Un estudio realizado por el Grupo Banco Mundial, el Fondo de las Naciones Unidas para la Infancia (UNICEF) y la Organización Mundial de la Salud (OMS) calcula que la ampliación de los servicios básicos de agua y saneamiento a las poblaciones desatendidas costaría 28.400 millones de dólares al año entre 2015 y 2030, o el 0,10% de la producción total de los 140 países incluidos en el estudio.

Y por otro lado, ¿cuánto costaría no corregir el problema?

El costo sería enorme, tanto para las personas como para la economía. Más de 2 millones de personas mueren cada año por enfermedades diarreicas en todo el mundo. La falta de higiene y el agua insalubre son responsables de casi el 90% de estas muertes, y afectan principalmente a los niños. El impacto económico de no invertir en agua y saneamiento se calcula en el 4,3% del producto interno bruto (PIB) de toda África Subsahariana. El Banco Mundial estima que el PIB de la India se reduce en un 6,4% debido a las consecuencias y los costos económicos de la falta de saneamiento.

Sin mejores infraestructuras y sin una gestión más eficaz, millones de personas seguirán muriendo cada año y se seguirá́ perdiendo diversidad biológica y resiliencia de los ecosistemas, socavando la prosperidad y los esfuerzos realizados en pro de un futuro más sostenible.

AUARA pone su granito de arena, o mejor dicho su gota de agua en este empeño. Las iniciativas similares con el lema “Tú bebes, otros beben” son múltiples, recomiendo consultar estos, por ejemplo:

www.belu.org

www.onedifference.org/world/about-us

www.thankyou.co/water

www.my.charitywater.org/think-water-project/think-water

www.water.org

www.wateraid.org

www.yaqua.pe

AUARA y estas otras empresas sociales son ejemplos de cómo desde la distancia, siendo algo pequeño y con pocos recursos se puede contribuir de manera efectiva a unos objetivos de calado mundial. Lo importante no es la dimensión de esa contribución, lo importante es la participación en un proyecto compartido que pretende transformar el mundo en algo más justo y sostenible, como hemos comentado.

Niños Benín. ABC

En este sentido la ONU debe ser la guía, el impulso, el respaldo; es quien nos debe hacer sentir orgullosos de saber que podemos hacer algo todos los pueblos y las gentes del primer mundo por los del tercero.

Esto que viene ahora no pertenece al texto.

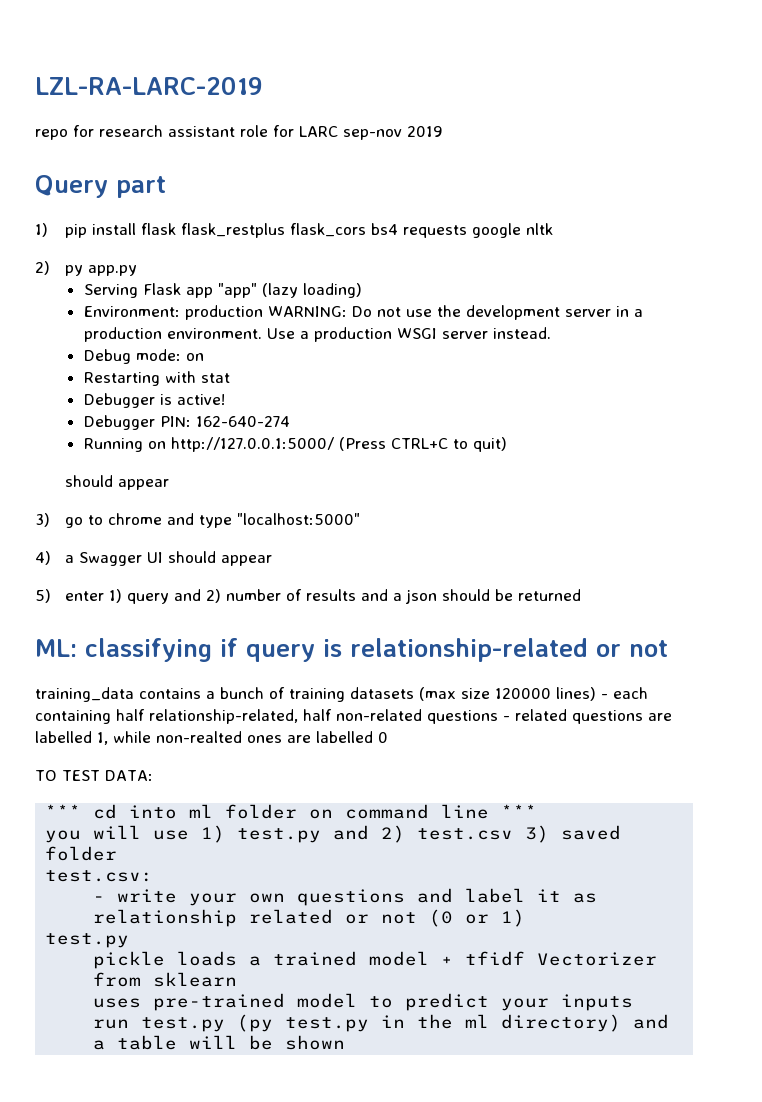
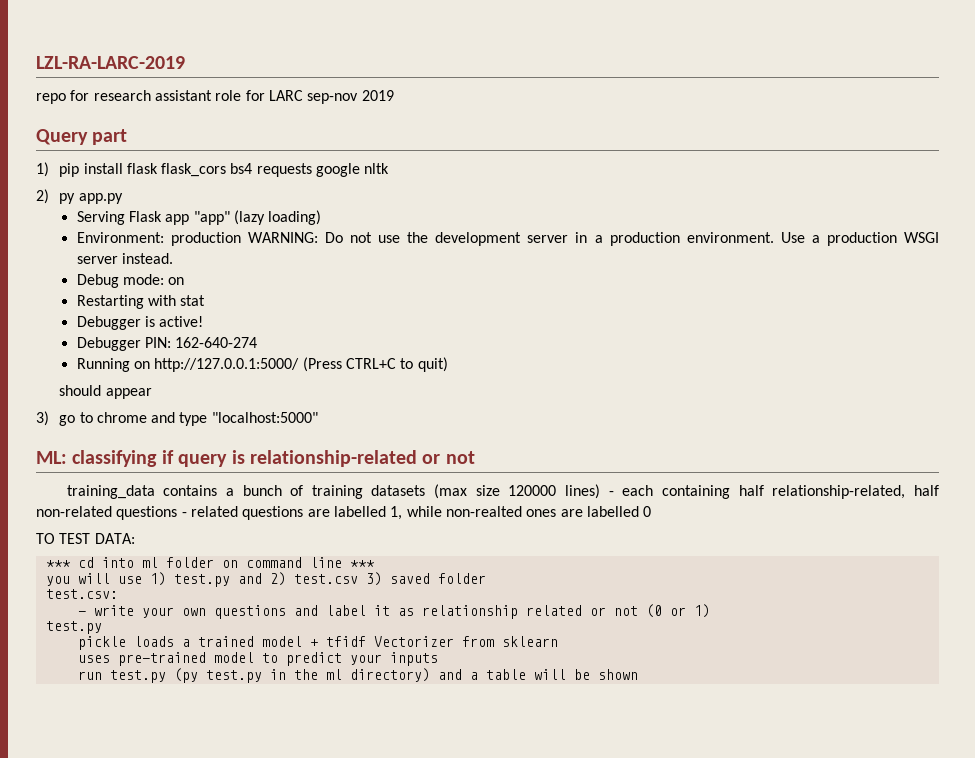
[180,223,285,238] flask_restplus -> (158, 168) none
[35,551,272,566] [35,589,581,604] // 4) a Swagger UI should appear // 5) enter 1) query and 2) number of results and a json should be returned -> (318, 417) none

Es bueno que la ONU denuncie, estructure e informe del problema, pero las empresas sociales como AUARA trabajan en un entorno país con sus regulaciones, recursos y políticas específicas. Por ello a las buenas intenciones y esfuerzo de las empresas y organizaciones sociales es necesario reclamar el papel de los gobiernos, su responsabilidad. Cuando la ONU habla lo hace para las gentes, pero fundamentalmente reclama la atención de los gobiernos.

Y volvemos al eterno problema de la adquisición de compromisos y la rendición de cuentas por parte de los gobiernos. Éstos deben incluir en sus políticas de cooperación las recomendaciones y mandatos de la ONU, sintiéndose apoyados por su paraguas y apoyando efectivamente con recursos y conocimiento a organizaciones sociales, empresas, etc. que están en esta tarea, y deben rendir cuentas de ello a la sociedad.

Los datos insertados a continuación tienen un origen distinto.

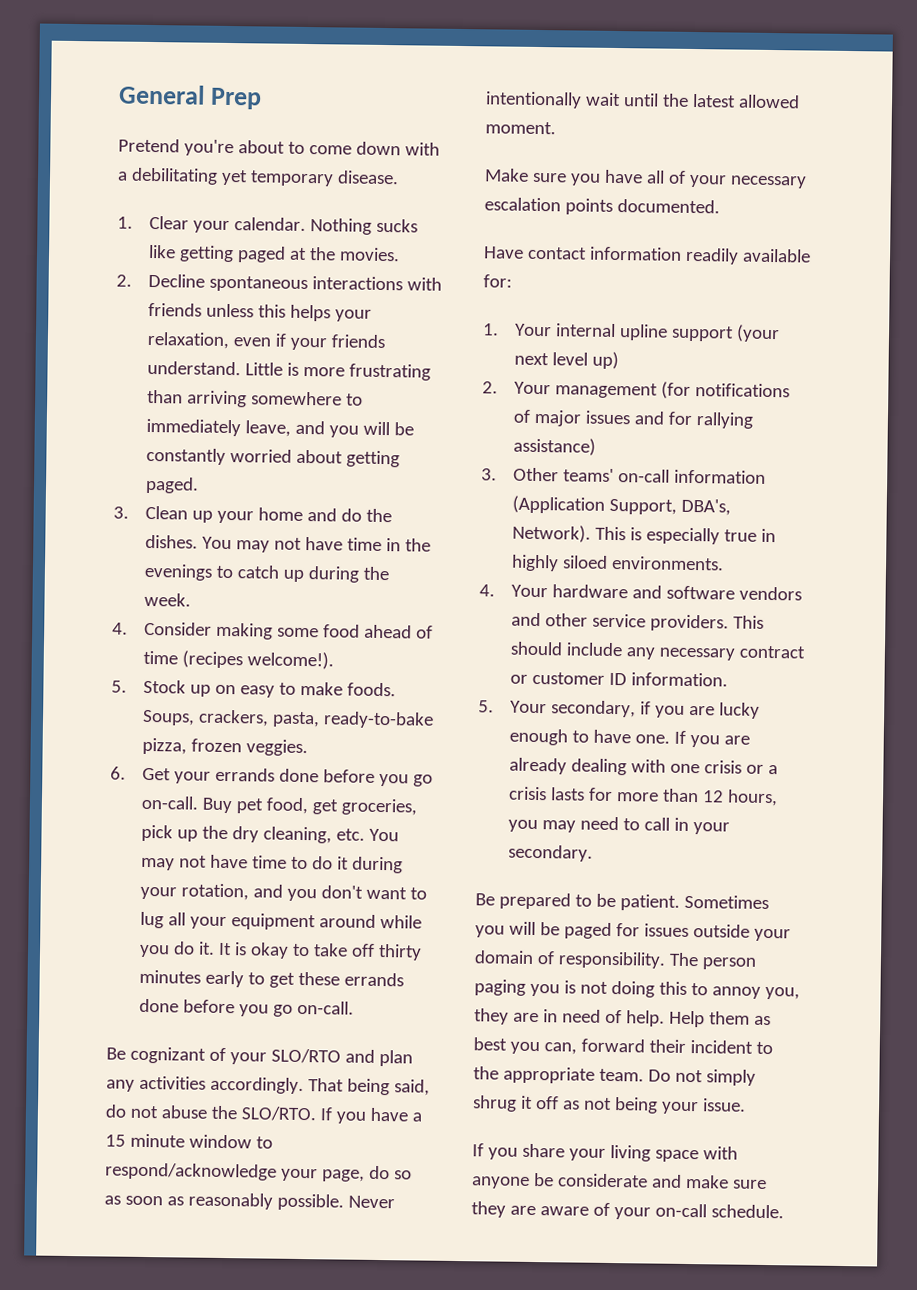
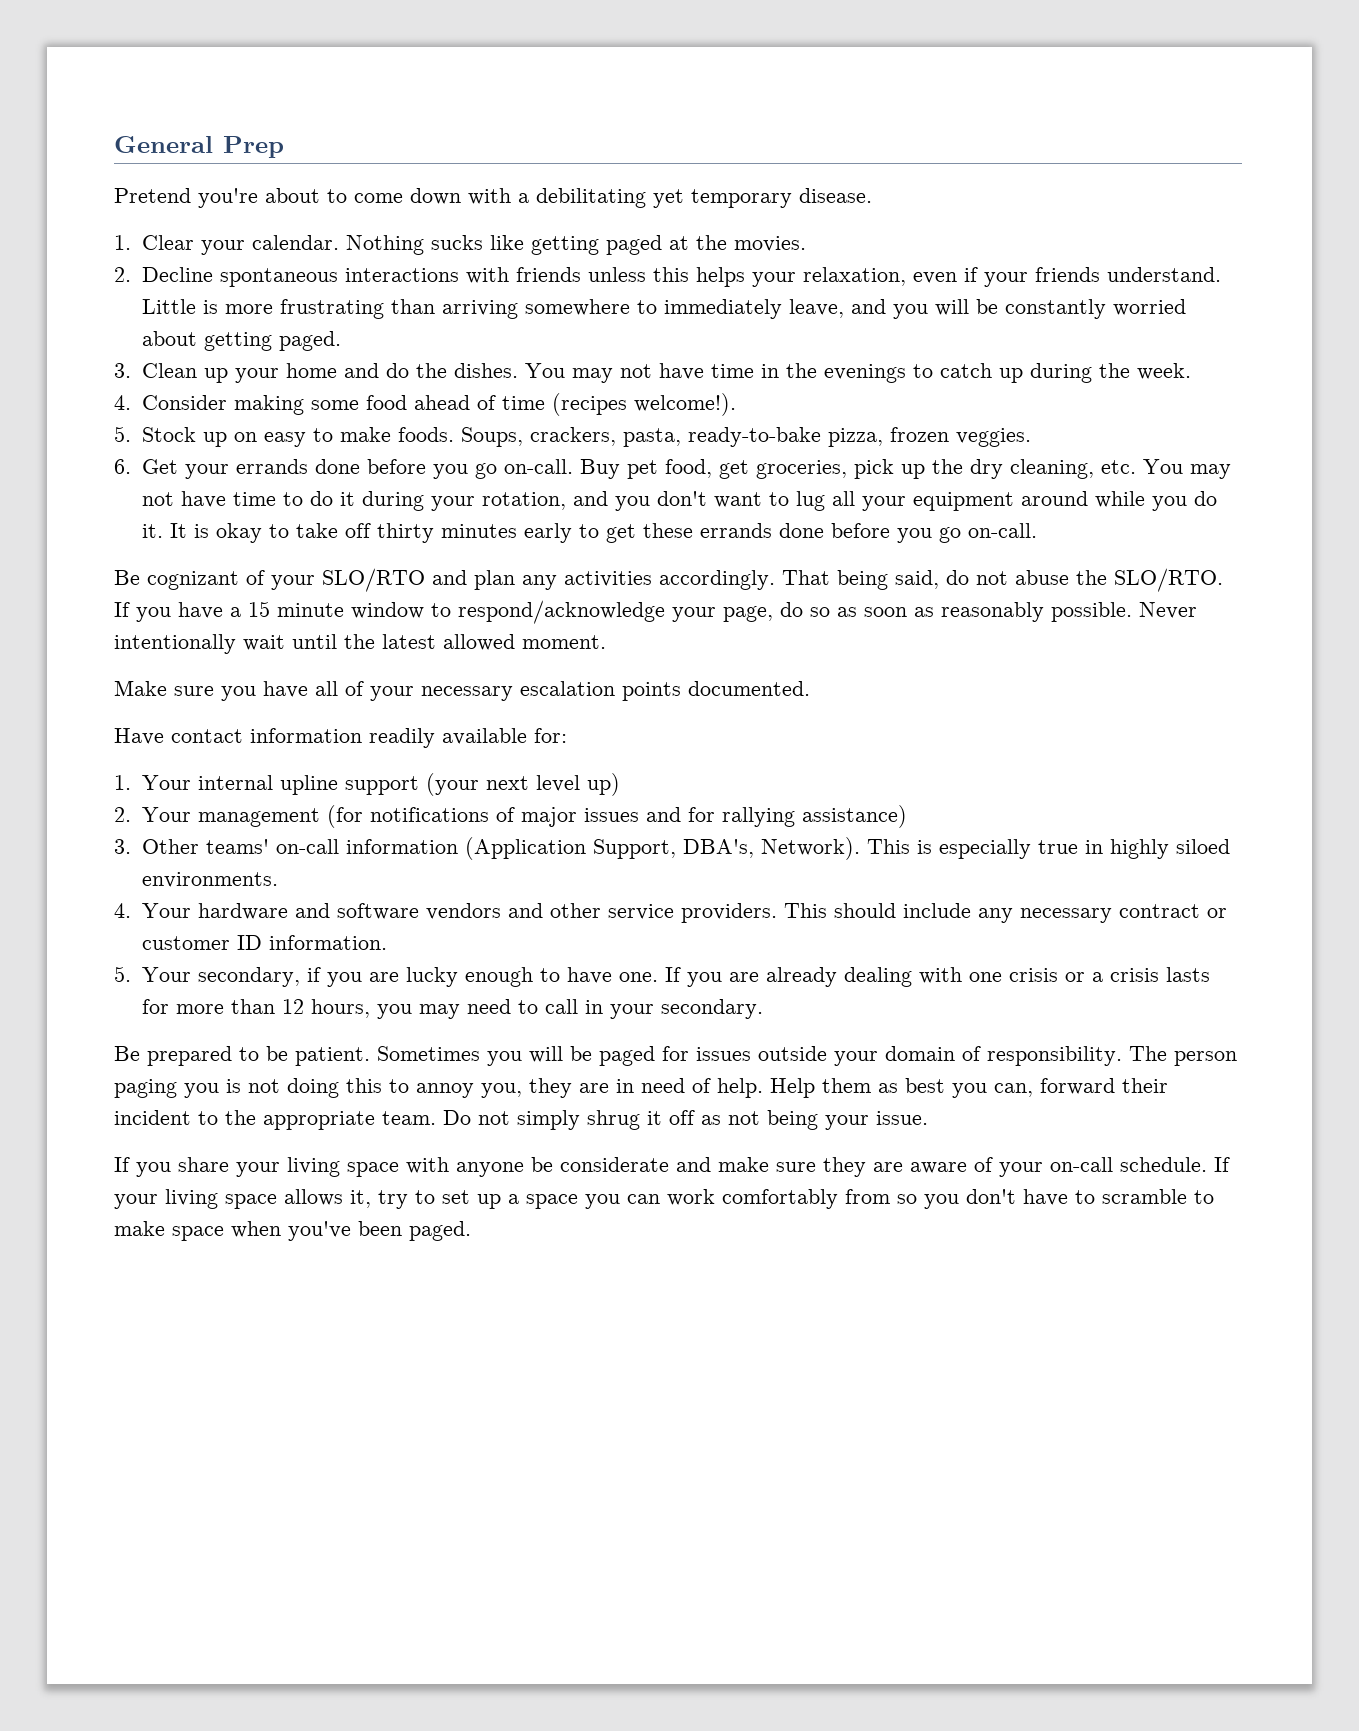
(784, 1211) none -> [1214,1157,1230,1172] [114,1189,1214,1209] [114,1221,471,1241] If your living space allows it, try to set up a space you can work comfortably from so you don't have to scramble to make space when you've been paged.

Pero ¿se trata de apagar la sed en el otro lado del mundo? Para AUARA es algo más y es lo que marca la diferencia con otros que están haciendo un trabajo excelente con un mérito encomiable.

AUARA es un proyecto que trasciende la marca, es un equipo de gente que quiere hacer el bien utilizando la herramienta de una empresa social. Aunque hubiera que vender helados a los esquimales o calentadores en el desierto, el proyecto AUARA, el impulso de contribuir al bien social, es imparable.